Ну что мне было сказать? Что я люблю ее? Я это говорю каждый день. И каждую ночь, когда она рядом, когда я чувствую ее так, как чувствовал на Лозовой. А нам тогда было по восемнадцати лет. Это самое главное — любить женщину так, как любил ее в первый день. Я все так же хочу целовать ее губы, я хочу все так же быть с ней и чувствовать ее рядом, близко, совсем близко, как только можно. Она говорит, что я груб и невнимателен. Это ведь совсем неверно. Просто я раньше думал только о ней одной и еще о ребятишках. А теперь я думаю обо всех наших в бригаде. Я раньше так не думал о них, пока не начали свое дело ребята с Москвы-Сортировочной. Раньше мы просто работали и получали зарплату. А сейчас я должен знать, как соблюдает режим дня Андрейка. Я обязан знать это, потому что он здорово очень танцует... Я должен знать, как дела у Ермоленко, не балуется ли он с четвертиночкой по вечерам. Кому же знать об этом, как не мне, бригадиру? И поэтому приходится много думать, а когда много думаешь, тогда совсем мало говоришь. Когда думаешь, тогда надо молчать, потому что слова всегда мешают думать. Может быть, я не прав, черт его знает. Но ведь Люся должна понимать меня. Ведь если она будет понимать меня совсем, по-настоящему, тогда я еще больше буду благодарен ей за то, что она всегда и во всем со мной. А она ведь очень умная. Она никогда не говорила мне, как многие жены: «Куда ты уходишь? Что я буду делать дома? Почему ты идешь один?» Она понимает, что у меня есть друзья, что у нас есть свои, мужские, разговоры — в шалаше в субботу, во времена осеннего перелета уток или в хмурый летний день, когда особенно хорошо берет окунь в озере. И я всегда был очень горд тем, что она верила мне, когда я уходил, не оправдываясь унизительно, не испрашивая разрешения, не докладывая, куда ухожу, на сколько времени и зачем. А сейчас мы стали часто ссориться. Она все время говорит, что я груб. А я не груб. Я очень устаю. Но я люблю ее по-прежнему, а может быть, даже и больше. Даже наверняка больше, чем раньше...»

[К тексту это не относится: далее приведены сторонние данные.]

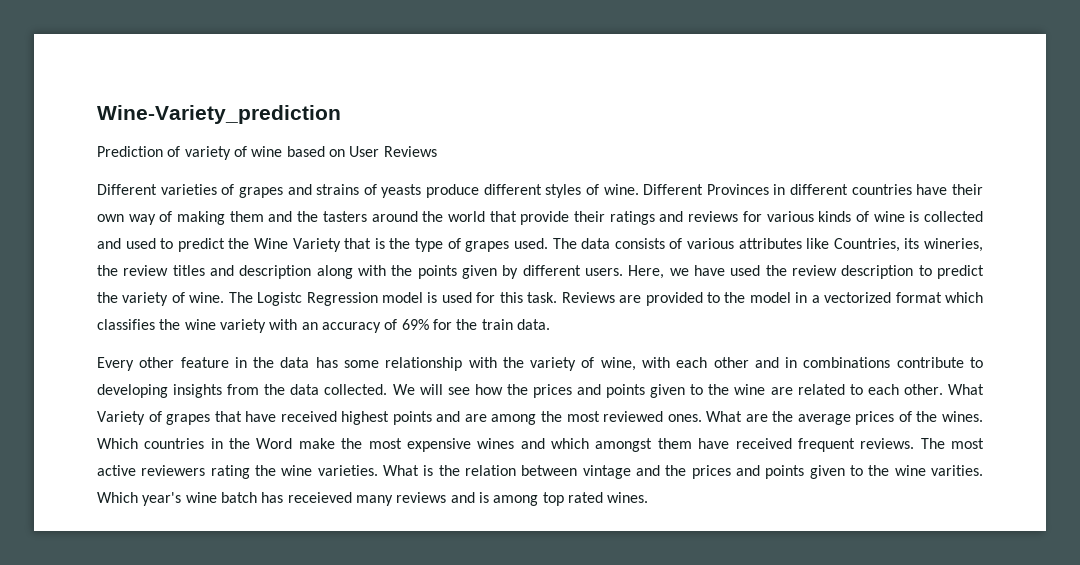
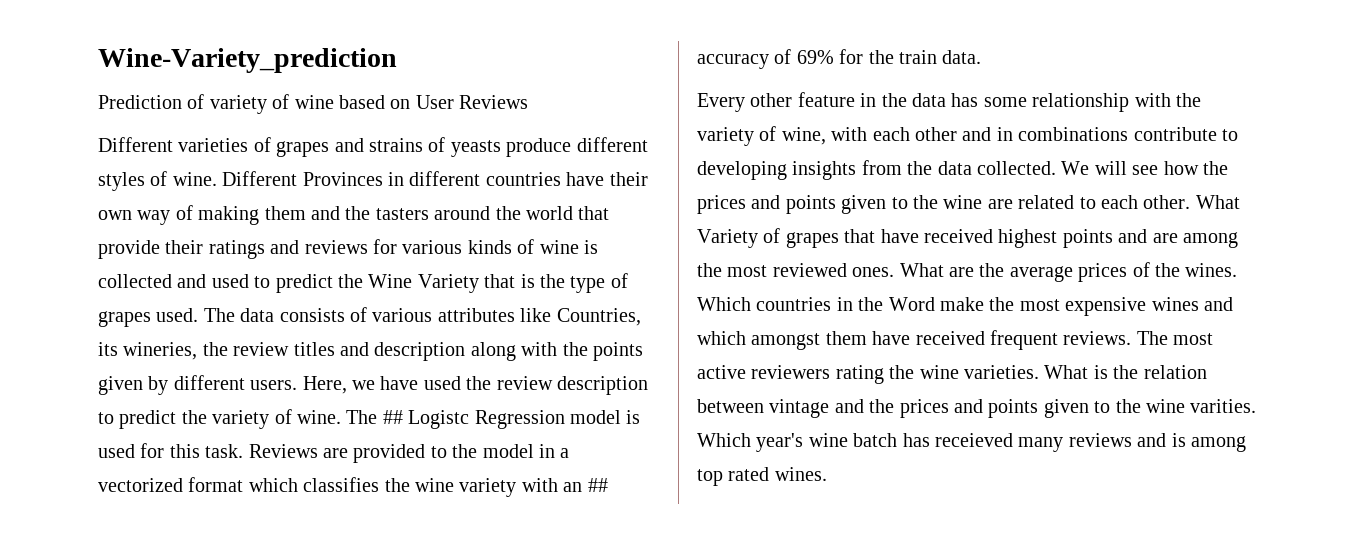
- The Logistc Regression model is used for this task.
+ The ## Logistc Regression model is used for this task.
- Reviews are provided to the model in a vectorized format which classifies the wine variety with an accuracy of 69% for the train data.
+ Reviews are provided to the model in a vectorized format which classifies the wine variety with an ## accuracy of 69% for the train data.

Строкач сидел рядом с Сытиным и думал о Люсе. Сытин спал, положив голову на плечо Строкачу. Во сне он часто стонал.
Перед тем, как снова взяться за ломик, чтобы пробиваться дальше к Андрейке, Строкач тихо сказал:
— Когда нас откопают, я скажу ей все, что сейчас передумал.

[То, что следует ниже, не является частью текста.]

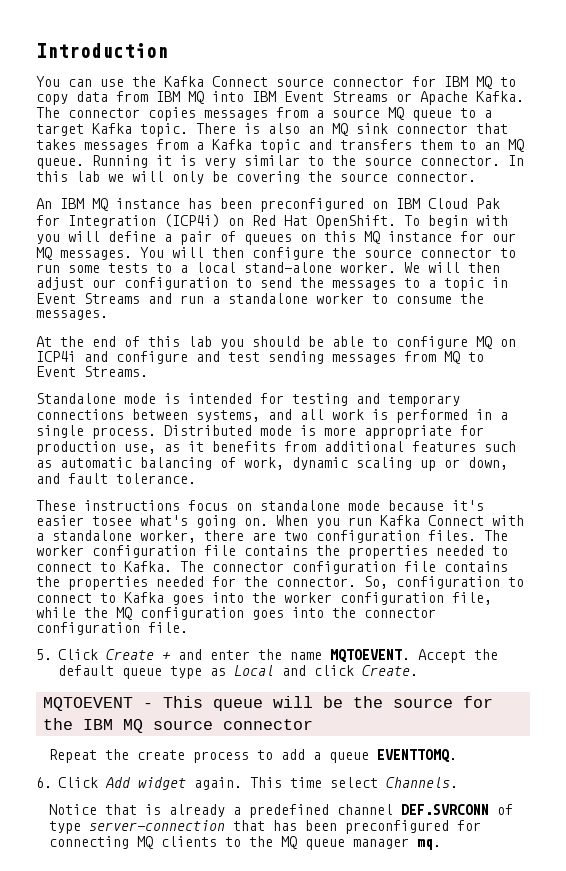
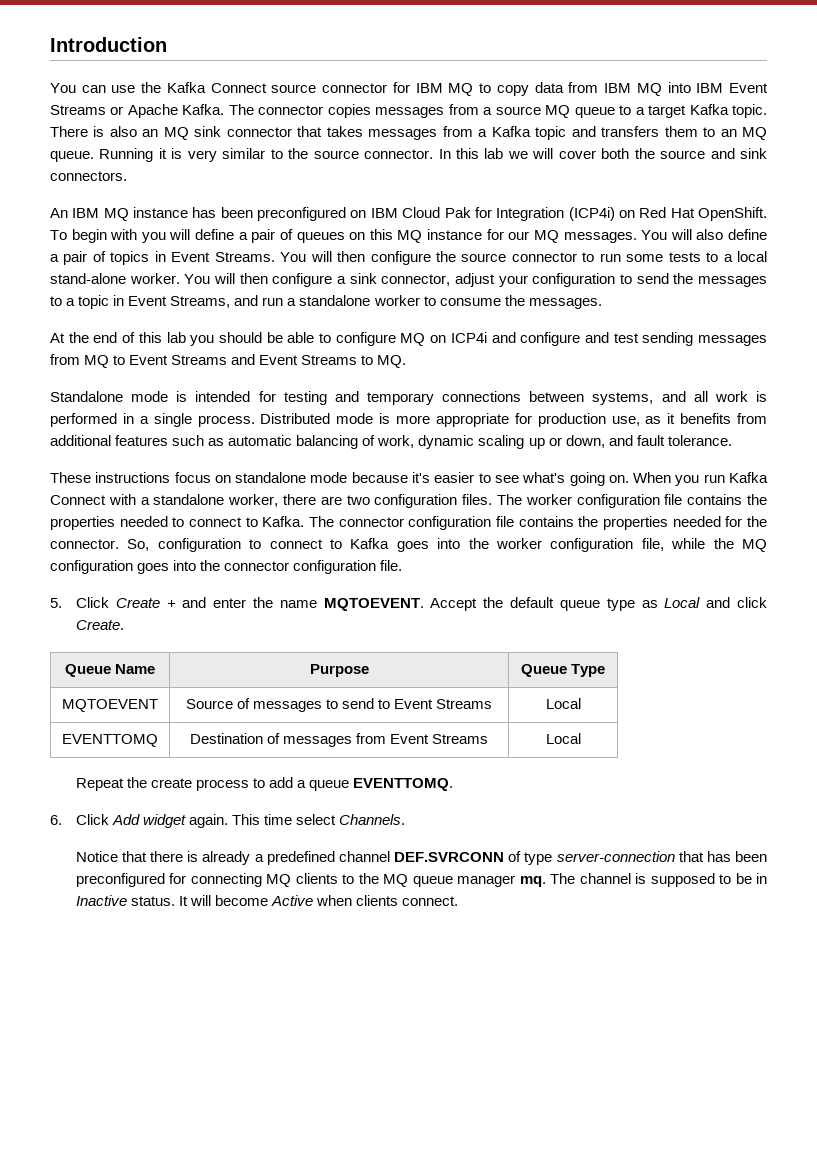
- In this lab we will only be covering the source connector.
+ In this lab we will cover both the source and sink connectors.
- You will then configure the source connector to run some tests to a local stand-alone worker.
+ You will also define a pair of topics in Event Streams. You will then configure the source connector to run some tests to a local stand-alone worker.
- We will then adjust our configuration to send the messages to a topic in Event Streams and run a standalone worker to consume the messages.
+ You will then configure a sink connector, adjust your configuration to send the messages to a topic in Event Streams, and run a standalone worker to consume the messages.
- At the end of this lab you should be able to configure MQ on ICP4i and configure and test sending messages from MQ to Event Streams.
+ At the end of this lab you should be able to configure MQ on ICP4i and configure and test sending messages from MQ to Event Streams and Event Streams to MQ.
- These instructions focus on standalone mode because it's easier tosee what's going on.
+ These instructions focus on standalone mode because it's easier to see what's going on.
- MQTOEVENT - This queue will be the source for the IBM MQ source connector
+ Queue Name | Purpose | Queue Type
+ MQTOEVENT | Source of messages to send to Event Streams | Local
+ EVENTTOMQ | Destination of messages from Event Streams | Local
- Notice that is already a predefined channel DEF.SVRCONN of type server-connection that has been preconfigured for connecting MQ clients to the MQ queue manager mq.
+ Notice that there is already a predefined channel DEF.SVRCONN of type server-connection that has been preconfigured for connecting MQ clients to the MQ queue manager mq.
+ The channel is supposed to be in Inactive status. It will become Active when clients connect.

И он взял ломик и ударил по породе. И снова стал считать удары:
— 2811! 2812! 2813!
Сытин проснулся и спросил:
— Ты как, Никита?
— Хорошо.
— Поспал?
— Поспал.
— Я что-то плохо выспался.
— Почему?
— Не знаю. Просто никак не мог уснуть.
— А нога не болит?
— Нет. Сейчас почти совсем не болит.
— Ну и то хорошо. Я поработаю малость, а потом ты снова у меня прикорнешь — может, получится вздремнуть по-хорошему...
Строкач ударил ломиком по породе и подумал: «Нет, все-таки я ничего не скажу Люсе. Это может обидеть ее. Пусть лучше она сама все поймет. А ей нужно все понять. Мы теперь в таком возрасте, когда нужно все понимать. И не только для нас с ней. Она должна понять для Маришки и Кольки. А это очень важно, важней всего на свете!»
ВОСКРЕСЕНЬЕ, 17.07
Начальник спасателей Новиков был человеком пунктуальным. Именно поэтому Аверьянову он казался медлительным, равнодушным и каким-то твердолобым. Вообще пунктуальные люди казались главному инженеру равнодушными копушами, которые никогда и ничего не могут толком сделать.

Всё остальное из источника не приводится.